Arnold Friend is a monster stemming from the radio and teen magazines Connie surrounds herself with.  As I read the story I started to imagine that Friend wasn't even human at all, simply wearing a human suit.  From his hair and clothes, "the tight jeans that showed his thighs and buttocks...and the tight shirt, and even that slippery friendly smile of his..." (Oates 3129) are all designed to make his as appealing as possible (much like Kayla brought up) but none of it quite fits.  She says, "His whole face was a mask..." and that he can't seem to walk right (3131).  All the right pieces were there for the ultimate dreamboat, but they didn't come together right.  Like Frankenstein's monster, he has been put together to be a perfect man.  The creature of Frankenstein's features ended up becoming grotesque when put all together, frightening people away and making something gentle into a vindictive creature.  The creature is described as:
"His limbs were in proportion, and I had selected his features as beautiful. Beautiful!--Great God! His yellow skin scarcely covered the work of muscles and arteries beneath; his hair was of a lustrous black, and flowing; his teeth of a pearly whiteness; but these luxuriances only formed a more horrid contrast with his watery eyes, that seemed almost of the same color as the dun white sockets in which they were set, his shriveled complexion and straight black lips." (Shelly 68)
Arnold has a similar description, from his "shaggy, shabby black hair" (3126) to his eyes, "...she saw how pale the skin around his eyes was, like holes that were not in shadow but instead in light" (3128)  Friend is a cheap imitation of what Connie and so many girls like her would desire, but his cunning and force keeps them from running away.  I noticed that Connie never actually describes him as handsome or cute, his clothes and demeanor are (at first) appealing, but it has never fully come together for her - even when she first saw him in the parking lot.
The creature in Frankenstein is a victim to his own creation, whereas women are a victim to Arnold's.  I couldn't help but think of the similarities between them multiple times while reading the story.  I don't believe Arnold Friend was of this world, but then that begs the question, was he created like Frankenstein's monster?  Fabricated like some of the bands, the atmosphere, and the culture that Connie so desperately wants to believe in?  Or is he more like Victor himself?  More like the Devil, of his own making and trying to play god?

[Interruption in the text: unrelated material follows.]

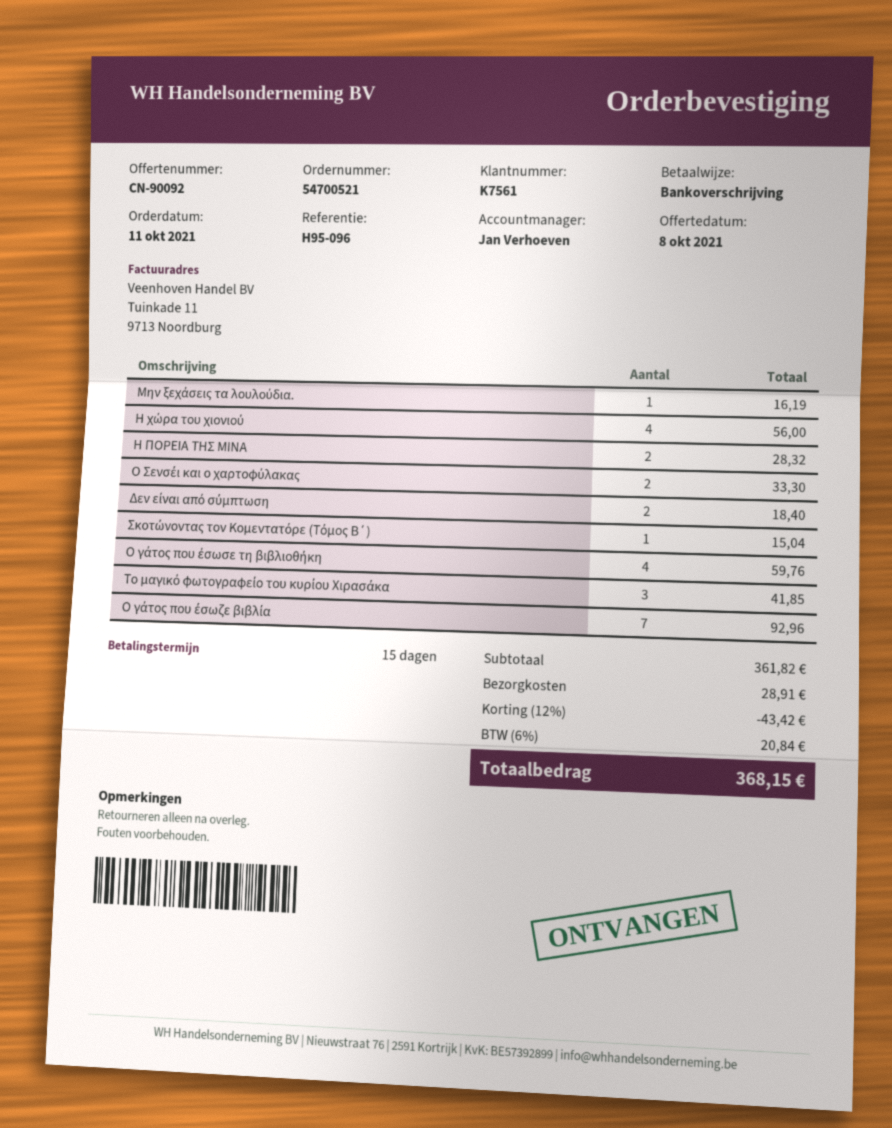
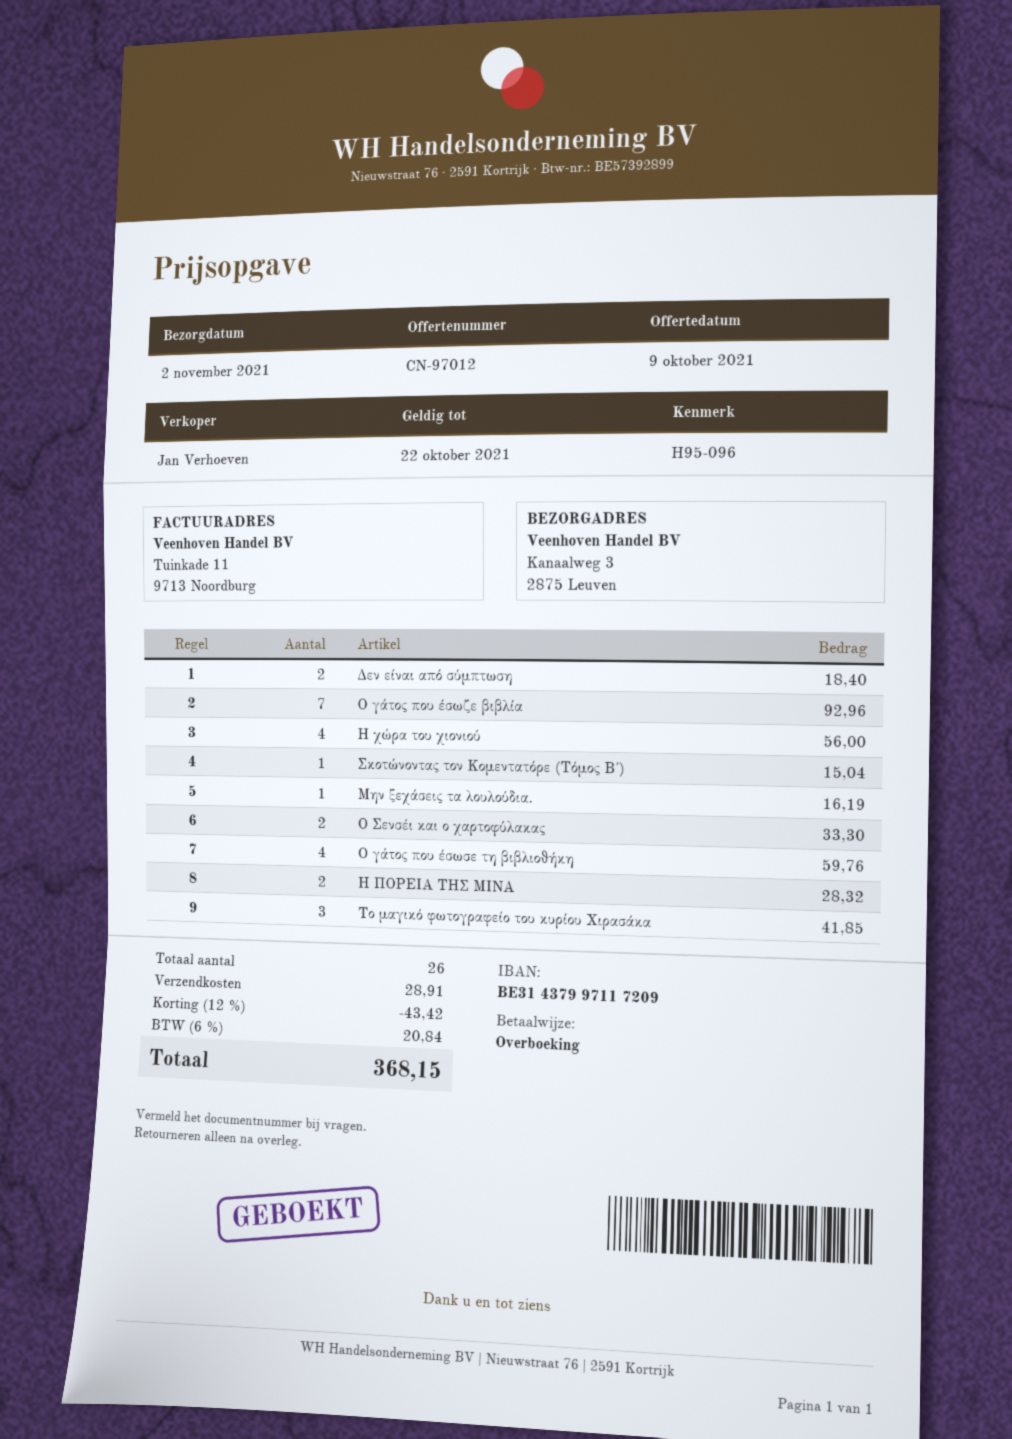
quote number: CN-90092 -> CN-97012
quote date: 2021-10-08 -> 2021-10-09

I think my real question stems from the dedication to Bob Dylan - does this read like an act of admonition to the culture makers like Dylan, The Beatles, or The Who? Is this saying, "You created this monster. This idea that this is what young kids like Connie really want. You've made them think that this (Friend) is the peak of what is out there, and you've weakened them because of it."  Is she saying Connie was taken advantage of (indirectly) by guys like Bob Dylan?

1 comment:

  1. When I imagined Arnold Friend whilst reading (I think I pictured the same image as I read it in high school), is almost a Fonzi-esque character. Now, one thing I did love about this post was your final paragraph. And honestly, it's a hard question to answer. I don't think Oates is blaming the musicians for the violent acts that occur. Surely, they don't fill their songs with lyrics inciting violence. In the story, the music just kind of existed as a bridge to the gap between Arnold and Connie. Arnold simply used music, which she loved, to gain some form of trust. He was trying to make that connection. In that case, you can't blame the musician, because they aren't directly committing the crime, nor are they asking people to commit these crimes through their songs.

    As for guys like Bob Dylan—very interesting. I'd never even thought about that. While I'm unsure, it does seem possible, doesn't it?